The evolutionary history of common weasels and stoats is therefore equivalent to a natural experiment conducted over several million years. That was plenty of time to test the effect of a single inherited variable—the presence or absence of delayed implantation—on a pair of sympatric species of common origin, adapted to and still living in similar ecological conditions. The results are unusually clear, and their implications have a particular fascination for speculations on the evolution of reproductive strategies: They show how similar, closely related species can evolve different solutions to a common problem.

How do longtails fit into this story? As we saw in Chapter 1, independent lineages of mustelids have lived in North America and Eurasia since the late Miocene, and Mustela frenata has survived in its recognizably modern form much longer than has either erminea or nivalis. Both longtails and stoats have lengthy and obligate delayed implantation and large litters, but while both also have precocial maturation of young females, precocity in longtails is much less extreme than in stoats. Young female longtails breed, not as blind infants, but when they are older, well grown, and independent.

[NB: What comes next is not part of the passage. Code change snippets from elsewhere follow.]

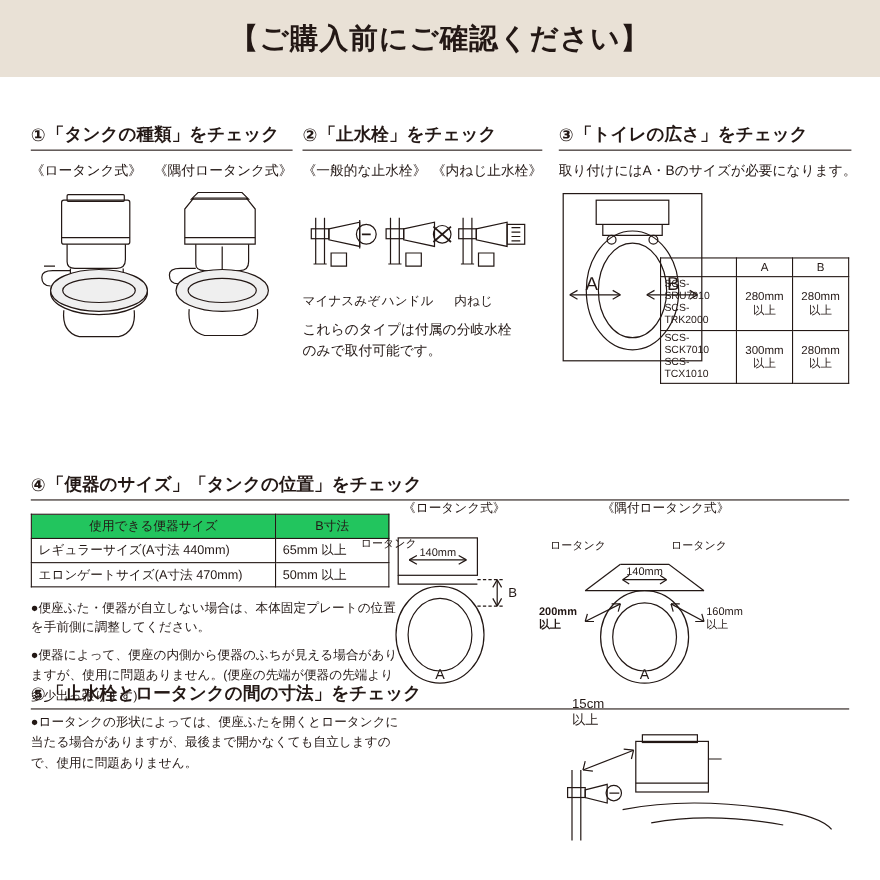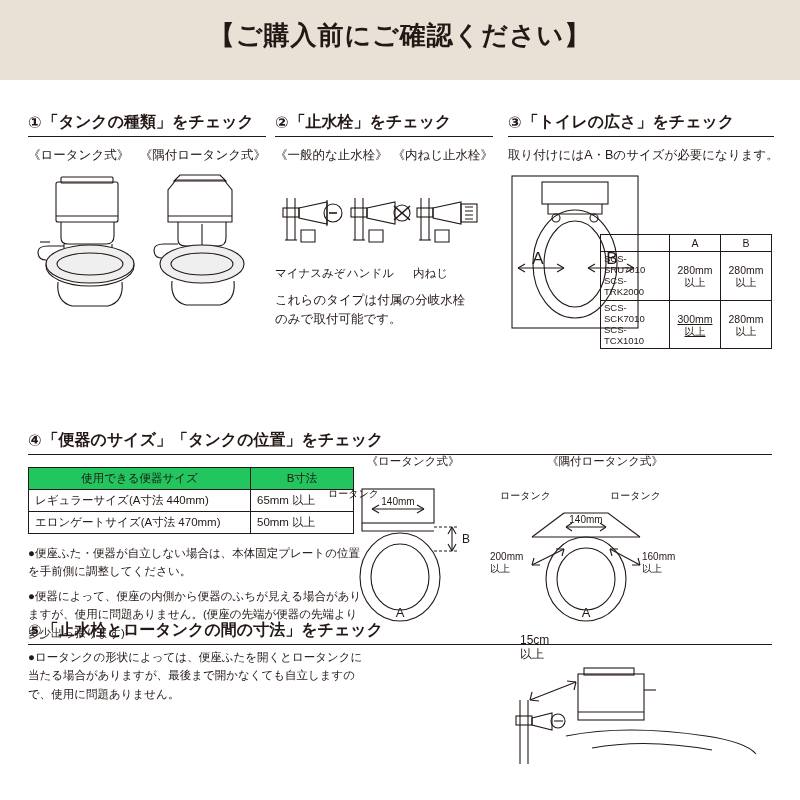--- a/index.html
+++ b/index.html
@@ -8,21 +8,21 @@
     background:#ffffff;
     font-family:"Liberation Sans","DejaVu Sans",sans-serif;
     color:#231815;
     overflow:hidden;
     position:relative;
   }
   .page{position:relative;width:800px;height:800px;box-sizing:border-box;}
 
   
   .header{
-    position:absolute;left:0;top:0;width:800px;height:80px;
+    position:absolute;left:0;top:0;width:800px;height:70px;
     background:#e9e1d6;
   }
   .header-title{
     position:absolute;left:0;top:0;width:800px;height:70px;
     display:flex;align-items:center;justify-content:center;
     font-size:26px;font-weight:bold;letter-spacing:1px;color:#231815;
   }
 
   
   .sec-head{
@@ -236,21 +236,21 @@
           <td class="lbl" style="white-space:pre-line;">SCS-SRU7010
 SCS-TRK2000</td>
           <td style="white-space:pre-line;">280mm
 以上</td>
           <td style="white-space:pre-line;">280mm
 以上</td>
         </tr>
         <tr>
           <td class="lbl" style="white-space:pre-line;">SCS-SCK7010
 SCS-TCX1010</td>
-          <td style="white-space:pre-line;text-decoration:underline;">300mm
+          <td style="white-space:pre-line;">300mm
 以上</td>
           <td style="white-space:pre-line;">280mm
 以上</td>
         </tr>
       </tbody>
         </table>
     </div>
   </div>
 
   <div class="sec4">
@@ -331,21 +331,21 @@
 
             <path d="M150 96 L120 80"></path>
             <path d="M150 96 l-8 0 M150 96 l-2 -7"></path>
             <path d="M120 80 l8 0 M120 80 l2 7"></path>
           </g>
           <text x="96" y="54" font-size="10" text-anchor="middle" fill="#231815" font-family="Liberation Sans, sans-serif">140mm</text>
           <text x="96" y="148" font-size="13" text-anchor="middle" fill="#231815" font-family="Liberation Sans, sans-serif">A</text>
         </svg>
         <div style="position:absolute;left:10px;top:20px;font-size:10px;">ロータンク</div>
         <div style="position:absolute;left:120px;top:20px;font-size:10px;">ロータンク</div>
-        <div style="position:absolute;left:0px;top:82px;font-size:10px;white-space:pre-line;line-height:1.15;">200mm
+        <div style="position:absolute;left:0px;top:82px;font-size:10px;white-space:pre-line;line-height:1.15;font-weight:bold;">200mm
 以上</div>
         <div style="position:absolute;left:152px;top:82px;font-size:10px;white-space:pre-line;line-height:1.15;">160mm
 以上</div>
       </div>
     </div>
   </div>
 
   <div class="sec5">
     <div class="sec-head" style="width:744px;">
       <span class="num">⑤</span>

The long evolutionary separation of stoats and longtails suggests that the frenata/erminea story fits a scenario slightly different from the erminea/nivalis comparison. Perhaps longtails inherited delayed implantation from an early common ancestor with stoats and still control it by a similar, invariable genetic code, and later longtails independently added juvenile precocity, but by a slightly different genetic code. If this hypothesis is true, longtails and stoats demonstrate a remarkable degree of convergence—the tendency for similar-looking animals to acquire, regardless of background, adaptations advantageous in competition for particularly abundant resources.